▶ [WHAT IS NEEDED]:
Would you reproduce, word for word, only the lines running from the top of the data through the line containing "Exacton wheels alloy", and none of the pictures?

[Itemized modification records]
- - -

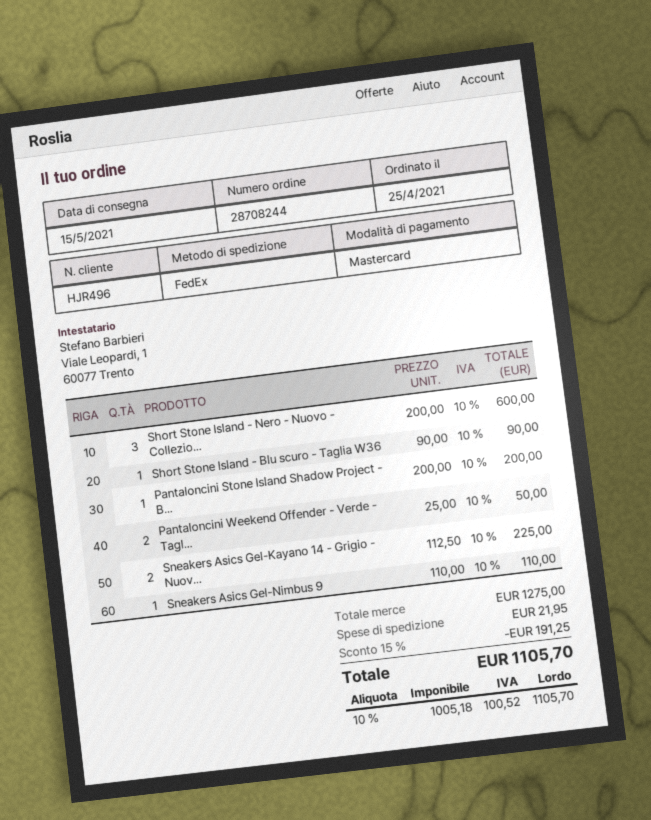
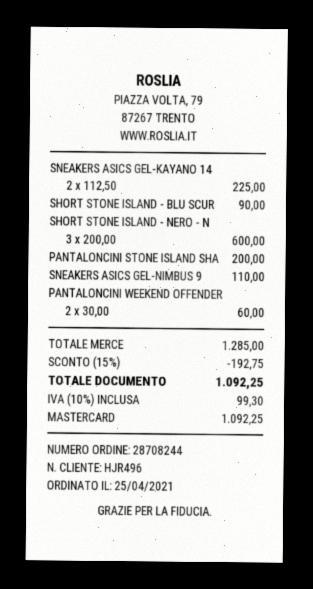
Pantaloncini Weekend Offender - Verde - Tagl...: 2 x 25.00 = 50.00 -> 2 x 30.00 = 60.00
subtotal: 1275.00 -> 1285.00
discount: 15% = 191.25 -> 15% = 192.75
shipping: 21.95 -> none
tax: 10% = 100.52 -> 10% = 99.30
total: 1105.70 -> 1092.25

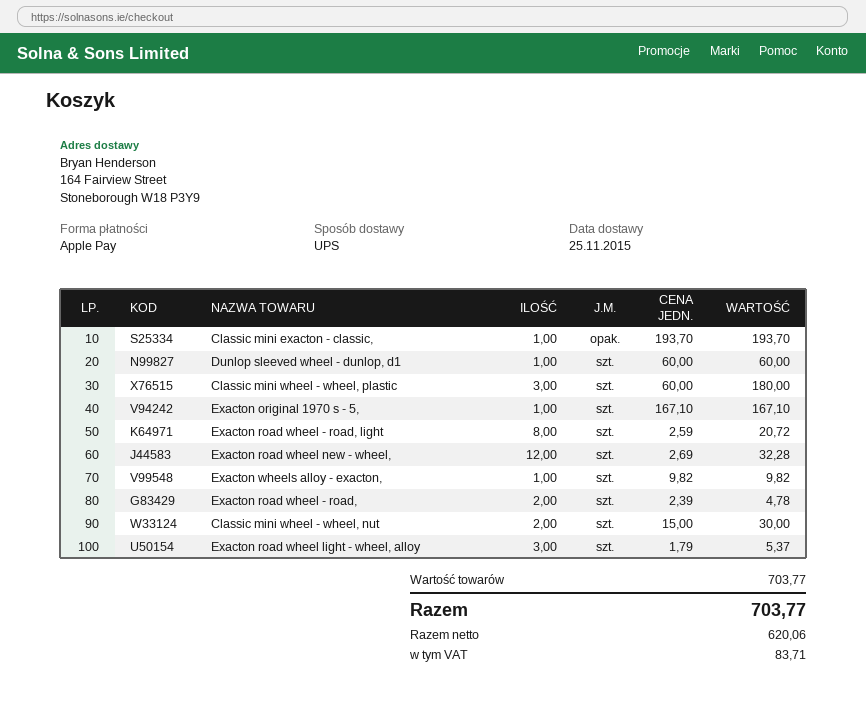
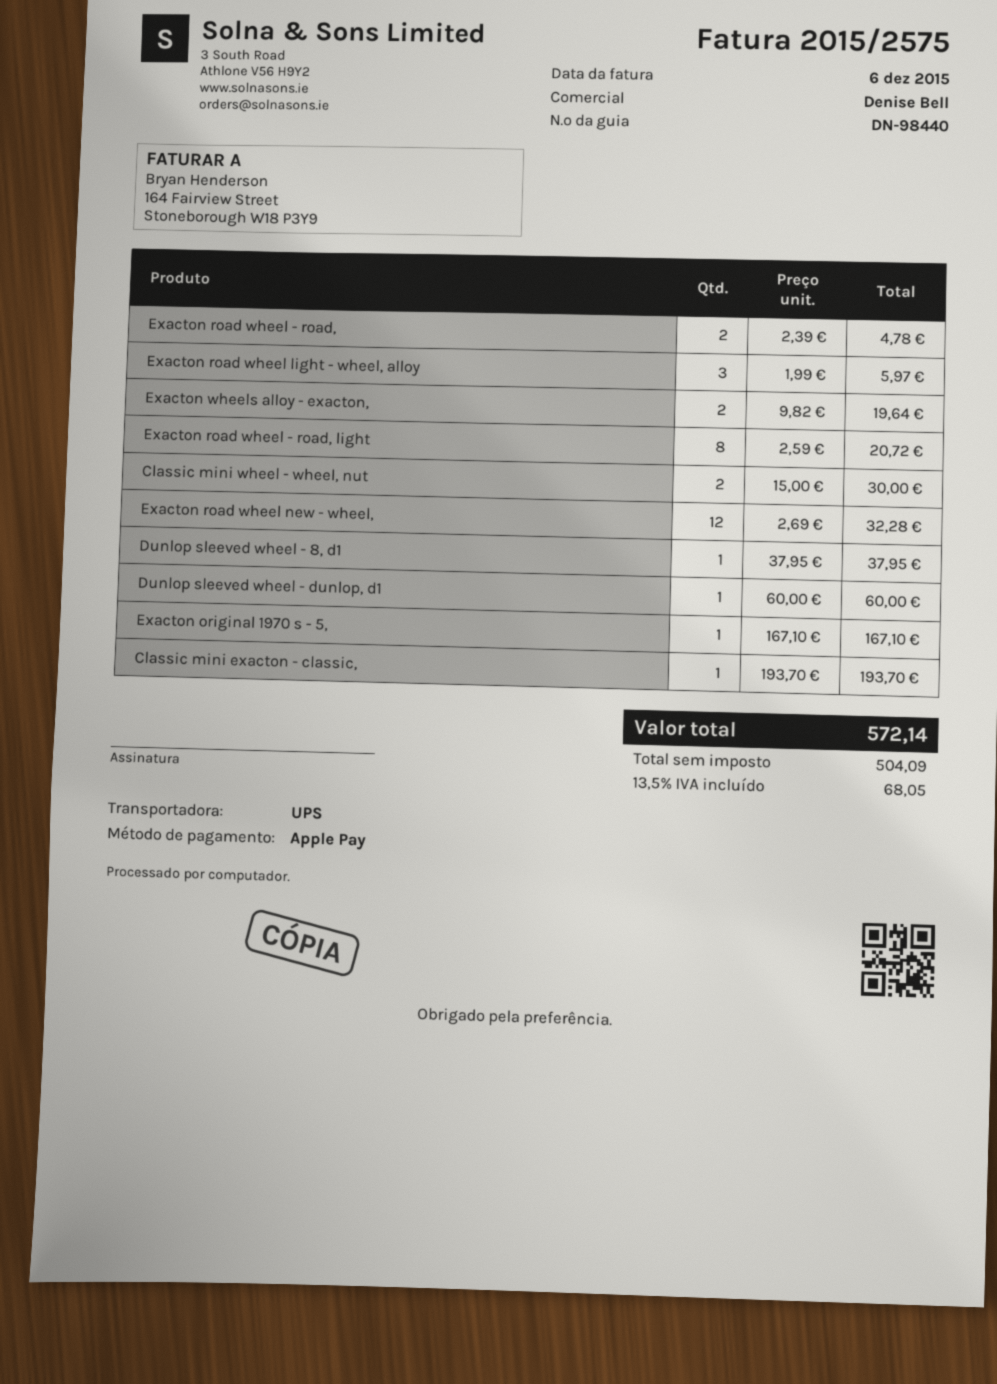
Classic mini wheel - wheel, plastic: 3 x 60.00 = 180.00 -> none
Exacton wheels alloy - exacton,: 1 x 9.82 = 9.82 -> 2 x 9.82 = 19.64
Exacton road wheel light - wheel, alloy: 3 x 1.79 = 5.37 -> 3 x 1.99 = 5.97
Dunlop sleeved wheel - 8, d1: none -> 1 x 37.95 = 37.95
net: 620.06 -> 504.09
tax: 83.71 -> 68.05
total: 703.77 -> 572.14

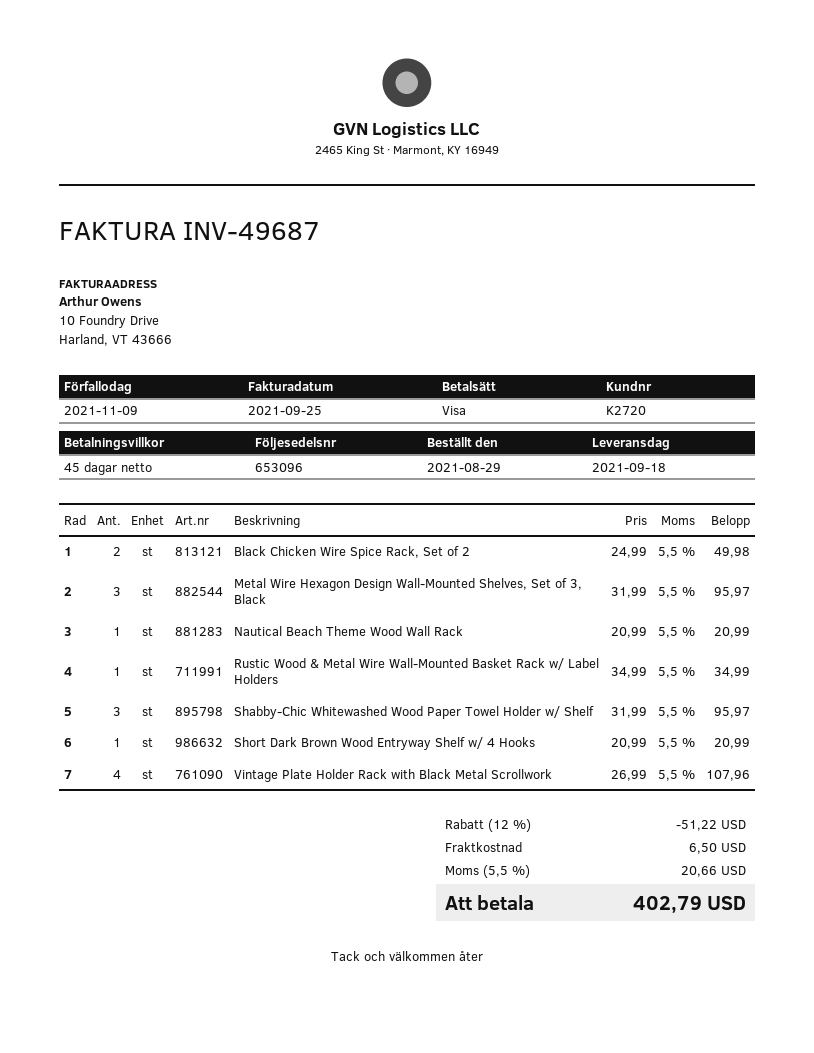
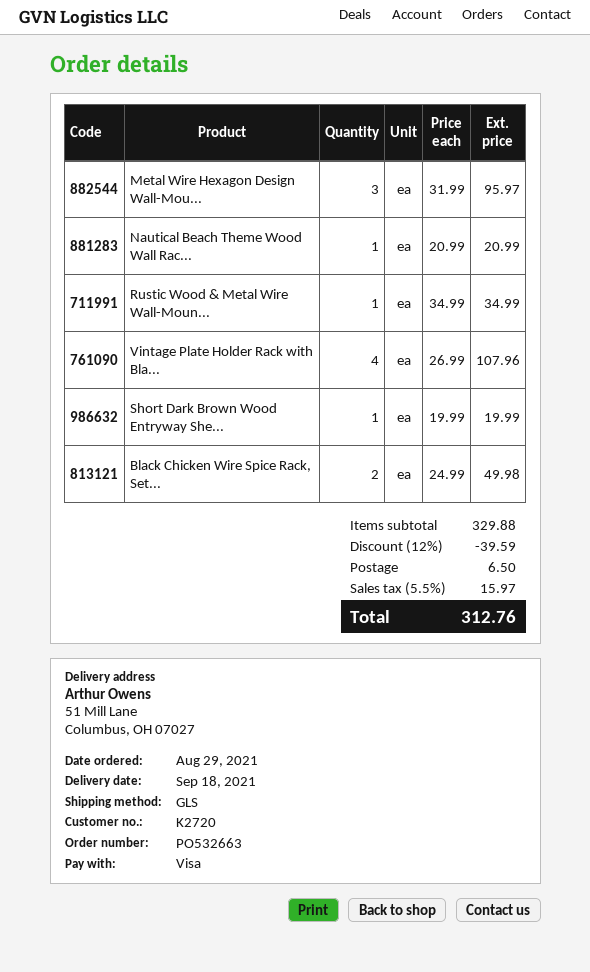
Shabby-Chic Whitewashed Wood Paper Towel Holder w/ Shelf: 3 x 31.99 = 95.97 -> none
Short Dark Brown Wood Entryway Shelf w/ 4 Hooks: 1 x 20.99 = 20.99 -> 1 x 19.99 = 19.99
discount: 12% = 51.22 -> 12% = 39.59
tax: 5.5% = 20.66 -> 5.5% = 15.97
total: 402.79 -> 312.76

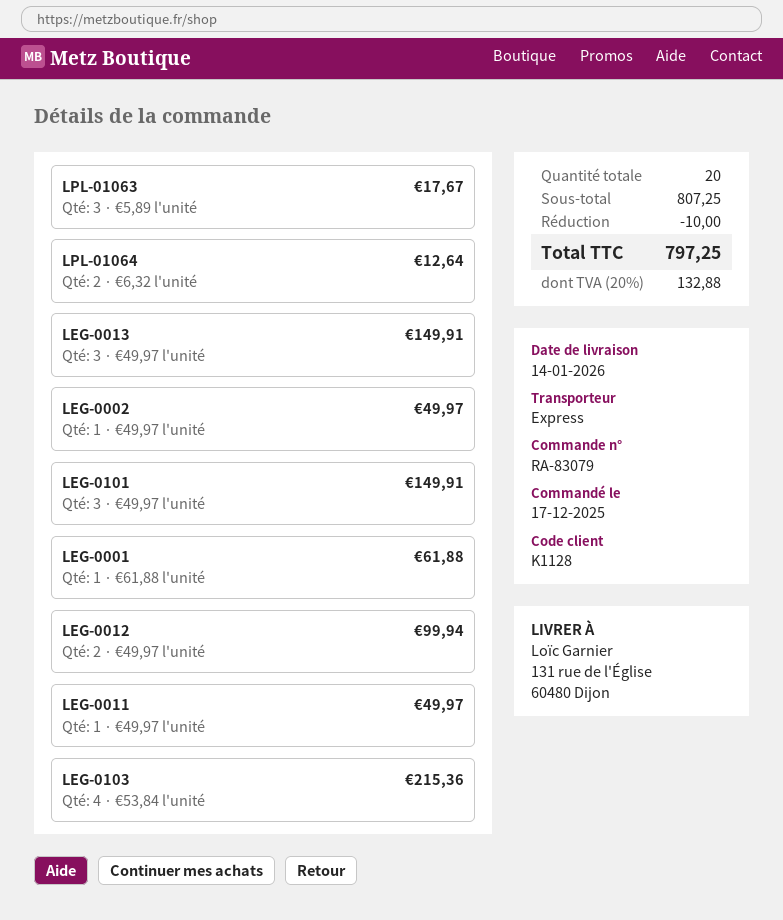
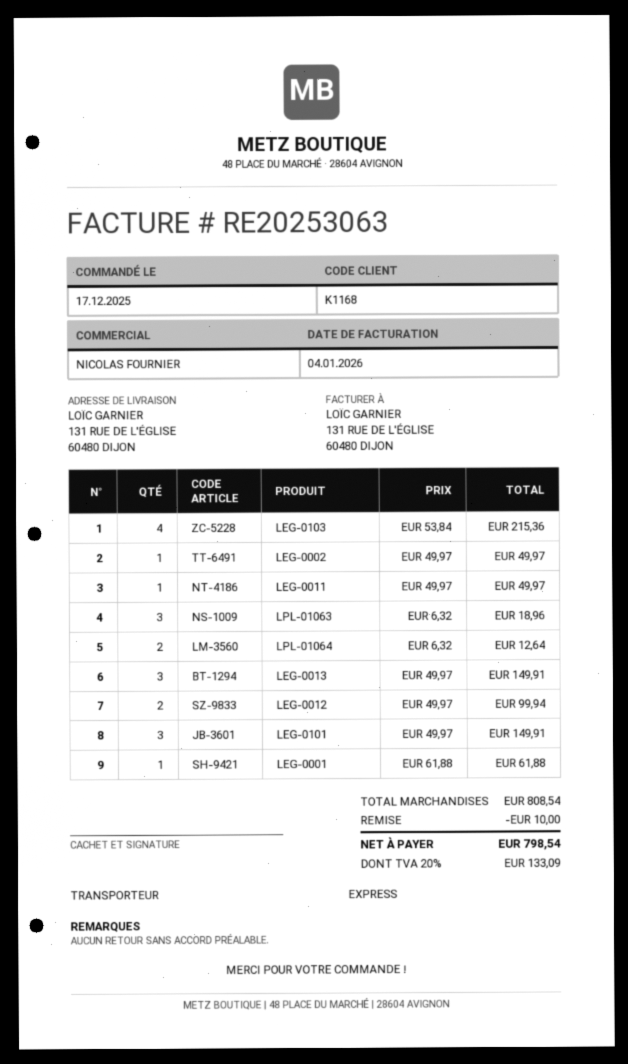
customer number: K1128 -> K1168
LPL-01063: 3 x 5.89 = 17.67 -> 3 x 6.32 = 18.96
subtotal: 807.25 -> 808.54
tax: 20% = 132.88 -> 20% = 133.09
total: 797.25 -> 798.54

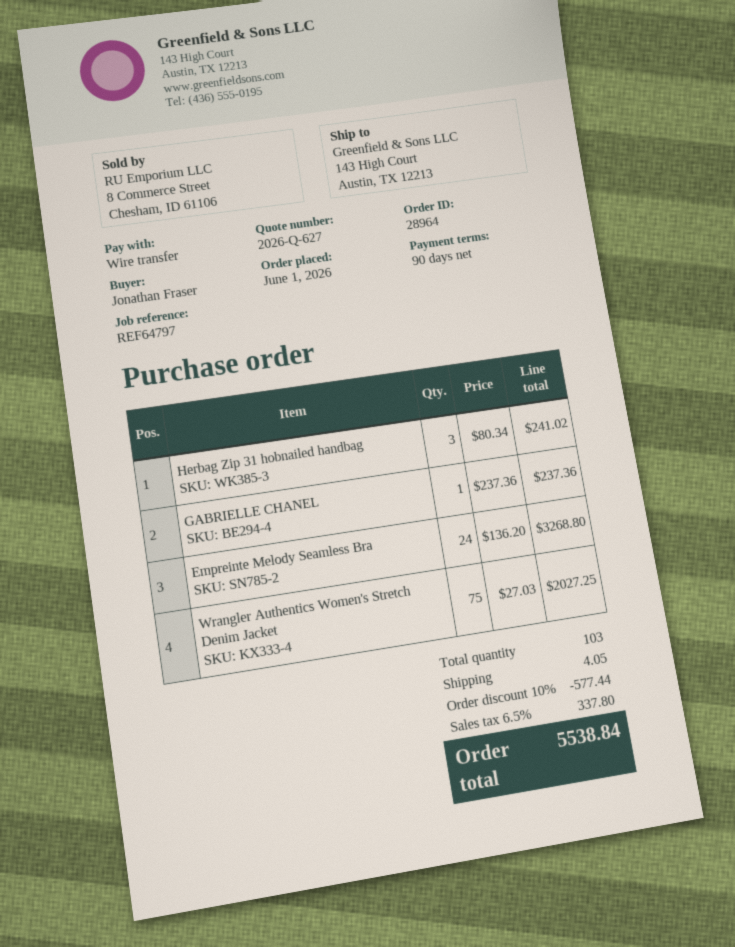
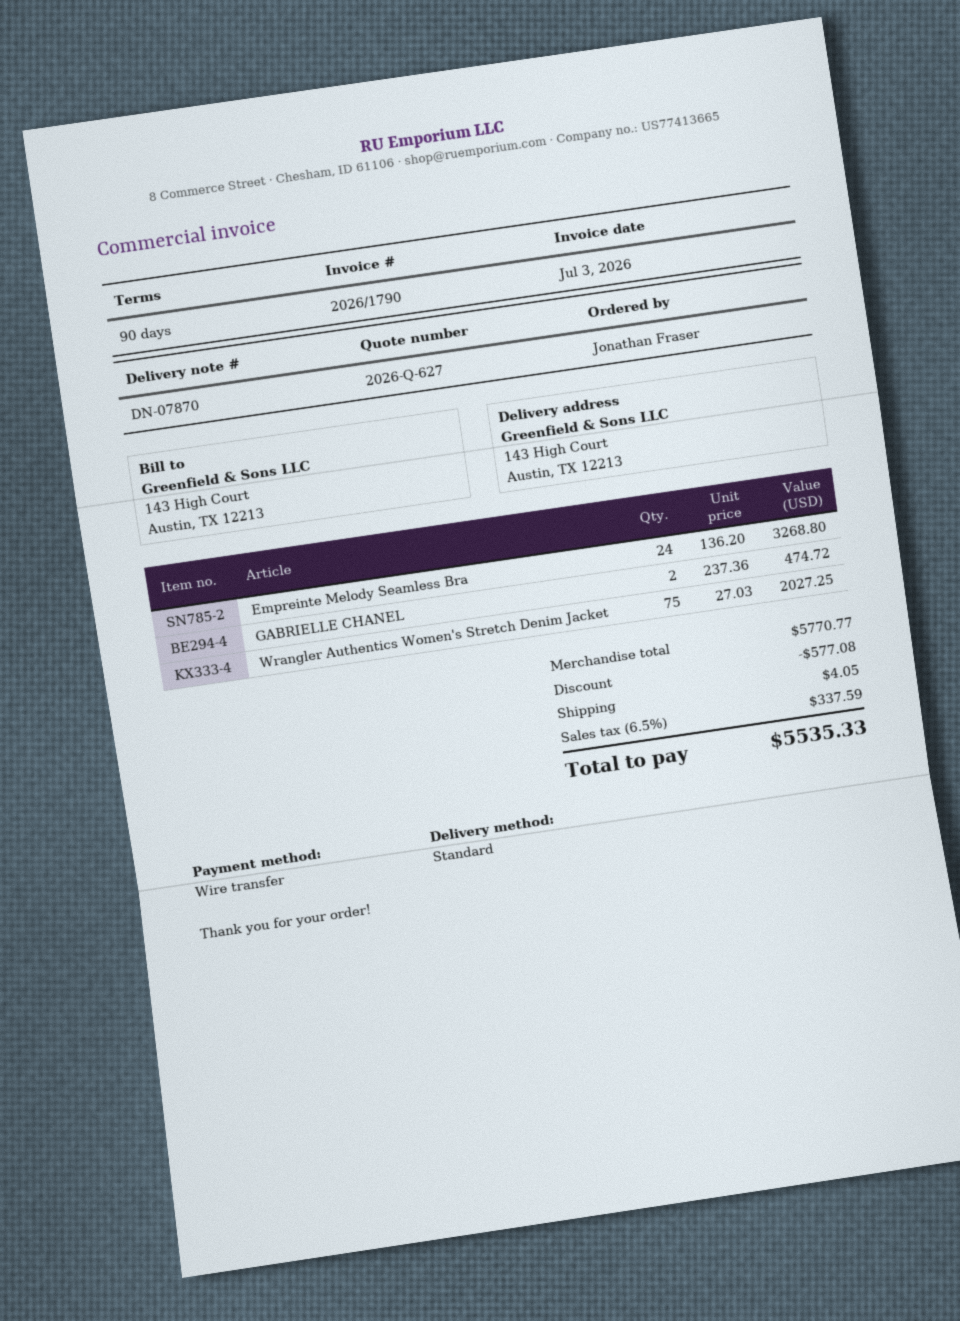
Herbag Zip 31 hobnailed handbag: 3 x 80.34 = 241.02 -> none
GABRIELLE CHANEL: 1 x 237.36 = 237.36 -> 2 x 237.36 = 474.72
discount: 577.44 -> 577.08
tax: 6.5% = 337.80 -> 6.5% = 337.59
total: 5538.84 -> 5535.33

- - -

▶ [RESPONSE FOR THIS EXERCISE]:
Pantaloncini Weekend Offender - Verde - Tagl...: 2 x 25.00 = 50.00 -> 2 x 30.00 = 60.00
subtotal: 1275.00 -> 1285.00
discount: 15% = 191.25 -> 15% = 192.75
shipping: 21.95 -> none
tax: 10% = 100.52 -> 10% = 99.30
total: 1105.70 -> 1092.25

Classic mini wheel - wheel, plastic: 3 x 60.00 = 180.00 -> none
Exacton wheels alloy - exacton,: 1 x 9.82 = 9.82 -> 2 x 9.82 = 19.64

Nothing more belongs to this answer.